> What is required:
Restate each entry below exactly; pictures stay out of the copy.

> Change listing data:
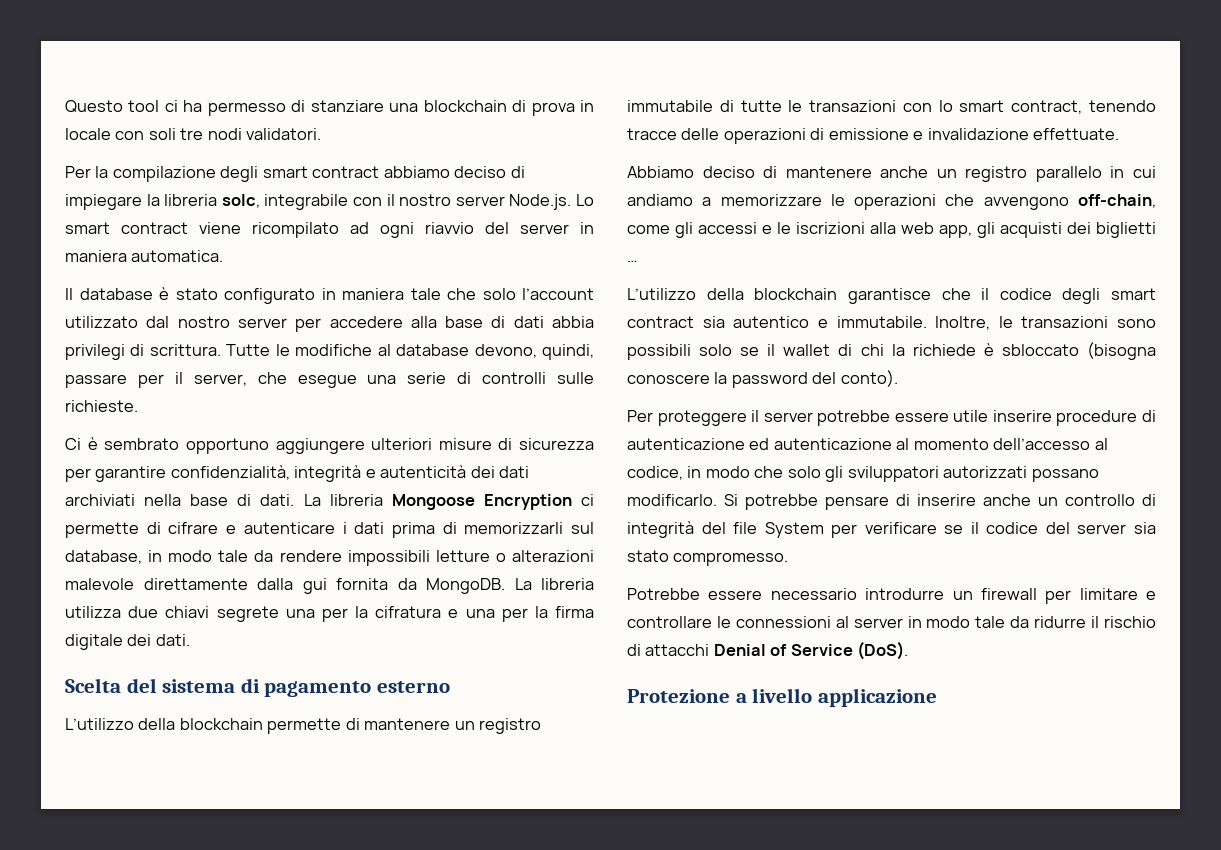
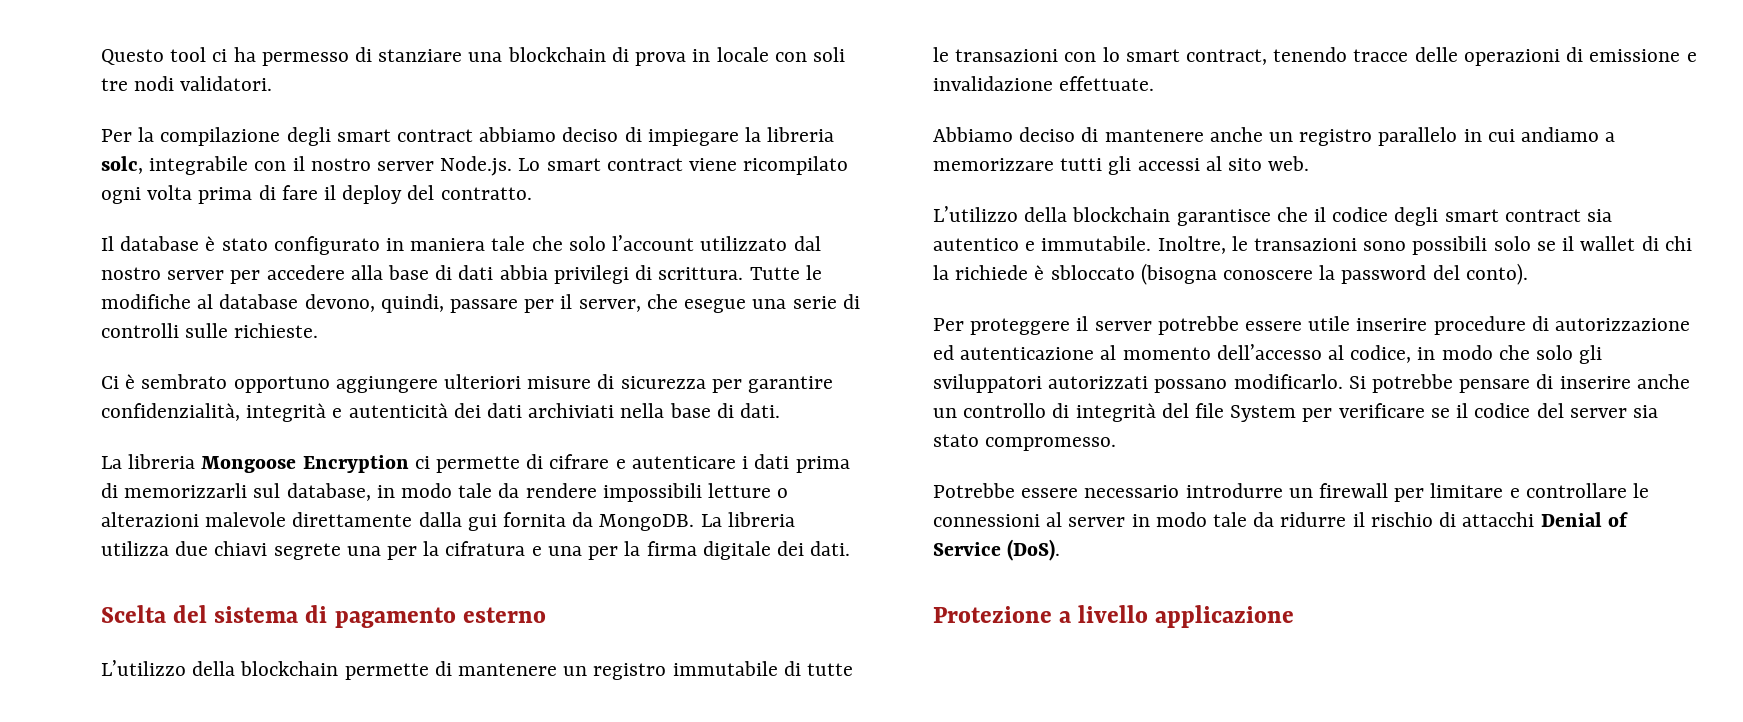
- Per la compilazione degli smart contract abbiamo deciso di impiegare la libreria solc, integrabile con il nostro server Node.js. Lo smart contract viene ricompilato ad ogni riavvio del server in maniera automatica.
+ Per la compilazione degli smart contract abbiamo deciso di impiegare la libreria solc, integrabile con il nostro server Node.js. Lo smart contract viene ricompilato ogni volta prima di fare il deploy del contratto.
- Ci è sembrato opportuno aggiungere ulteriori misure di sicurezza per garantire confidenzialità, integrità e autenticità dei dati archiviati nella base di dati. La libreria Mongoose Encryption ci permette di cifrare e autenticare i dati prima di memorizzarli sul database, in modo tale da rendere impossibili letture o alterazioni malevole direttamente dalla gui fornita da MongoDB.
+ Ci è sembrato opportuno aggiungere ulteriori misure di sicurezza per garantire confidenzialità, integrità e autenticità dei dati archiviati nella base di dati.
+ La libreria Mongoose Encryption ci permette di cifrare e autenticare i dati prima di memorizzarli sul database, in modo tale da rendere impossibili letture o alterazioni malevole direttamente dalla gui fornita da MongoDB.
- Abbiamo deciso di mantenere anche un registro parallelo in cui andiamo a memorizzare le operazioni che avvengono off-chain, come gli accessi e le iscrizioni alla web app, gli acquisti dei biglietti …
+ Abbiamo deciso di mantenere anche un registro parallelo in cui andiamo a memorizzare tutti gli accessi al sito web.
- Per proteggere il server potrebbe essere utile inserire procedure di autenticazione ed autenticazione al momento dell’accesso al codice, in modo che solo gli sviluppatori autorizzati possano modificarlo.
+ Per proteggere il server potrebbe essere utile inserire procedure di autorizzazione ed autenticazione al momento dell’accesso al codice, in modo che solo gli sviluppatori autorizzati possano modificarlo.

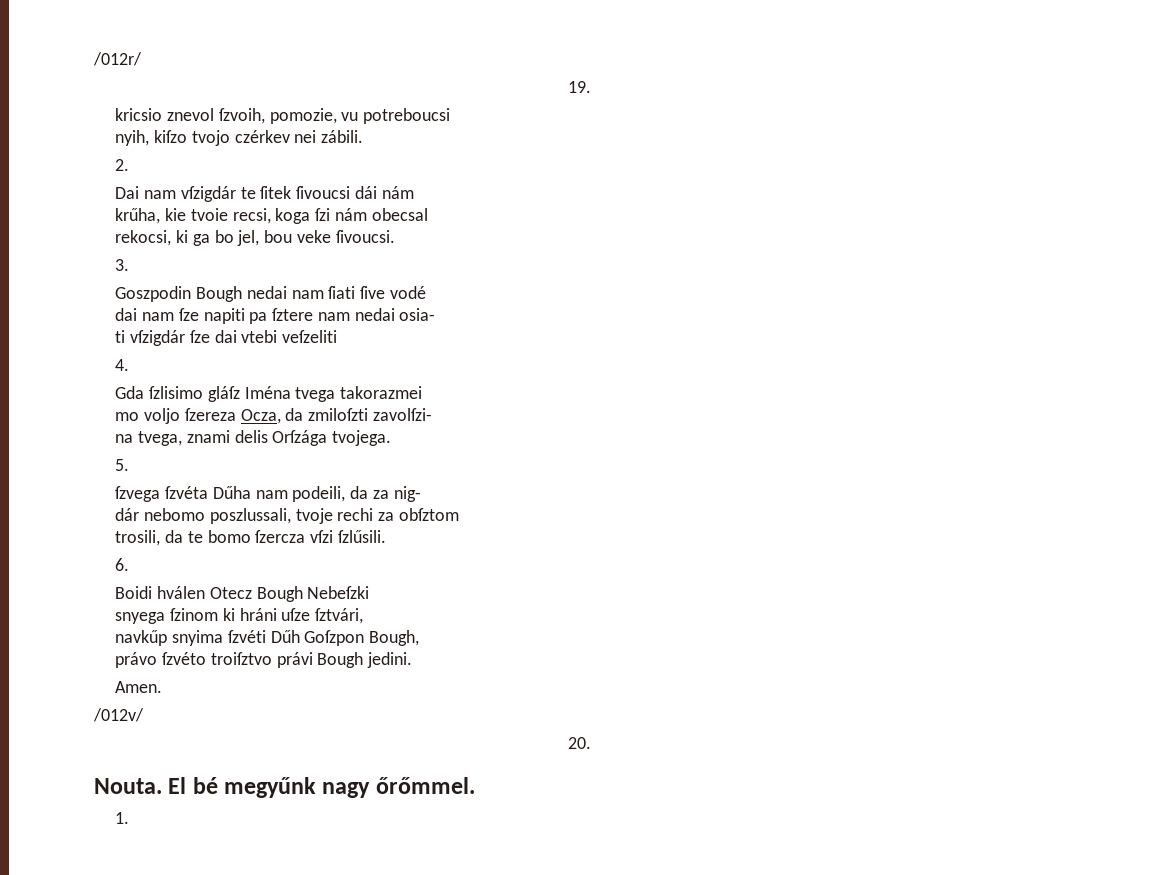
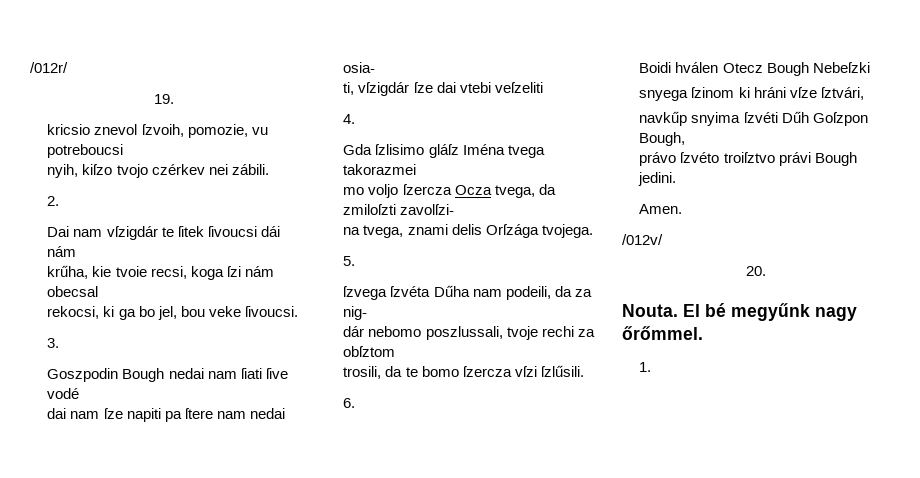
- dai nam ſze napiti pa ſztere nam nedai osia-
+ dai nam ſze napiti pa ſtere nam nedai osia-
- ti vſzigdár ſze dai vtebi veſzeliti
+ ti, vſzigdár ſze dai vtebi veſzeliti
- mo voljo ſzereza Ocza, da zmiloſzti zavolſzi-
+ mo voljo ſzercza Ocza tvega, da zmiloſzti zavolſzi-
- snyega ſzinom ki hráni uſze ſztvári,
+ snyega ſzinom ki hráni vſze ſztvári,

> Answer below:
- Per la compilazione degli smart contract abbiamo deciso di impiegare la libreria solc, integrabile con il nostro server Node.js. Lo smart contract viene ricompilato ad ogni riavvio del server in maniera automatica.
+ Per la compilazione degli smart contract abbiamo deciso di impiegare la libreria solc, integrabile con il nostro server Node.js. Lo smart contract viene ricompilato ogni volta prima di fare il deploy del contratto.
- Ci è sembrato opportuno aggiungere ulteriori misure di sicurezza per garantire confidenzialità, integrità e autenticità dei dati archiviati nella base di dati. La libreria Mongoose Encryption ci permette di cifrare e autenticare i dati prima di memorizzarli sul database, in modo tale da rendere impossibili letture o alterazioni malevole direttamente dalla gui fornita da MongoDB.
+ Ci è sembrato opportuno aggiungere ulteriori misure di sicurezza per garantire confidenzialità, integrità e autenticità dei dati archiviati nella base di dati.
+ La libreria Mongoose Encryption ci permette di cifrare e autenticare i dati prima di memorizzarli sul database, in modo tale da rendere impossibili letture o alterazioni malevole direttamente dalla gui fornita da MongoDB.
- Abbiamo deciso di mantenere anche un registro parallelo in cui andiamo a memorizzare le operazioni che avvengono off-chain, come gli accessi e le iscrizioni alla web app, gli acquisti dei biglietti …
+ Abbiamo deciso di mantenere anche un registro parallelo in cui andiamo a memorizzare tutti gli accessi al sito web.
- Per proteggere il server potrebbe essere utile inserire procedure di autenticazione ed autenticazione al momento dell’accesso al codice, in modo che solo gli sviluppatori autorizzati possano modificarlo.
+ Per proteggere il server potrebbe essere utile inserire procedure di autorizzazione ed autenticazione al momento dell’accesso al codice, in modo che solo gli sviluppatori autorizzati possano modificarlo.

- dai nam ſze napiti pa ſztere nam nedai osia-
+ dai nam ſze napiti pa ſtere nam nedai osia-
- ti vſzigdár ſze dai vtebi veſzeliti
+ ti, vſzigdár ſze dai vtebi veſzeliti
- mo voljo ſzereza Ocza, da zmiloſzti zavolſzi-
+ mo voljo ſzercza Ocza tvega, da zmiloſzti zavolſzi-
- snyega ſzinom ki hráni uſze ſztvári,
+ snyega ſzinom ki hráni vſze ſztvári,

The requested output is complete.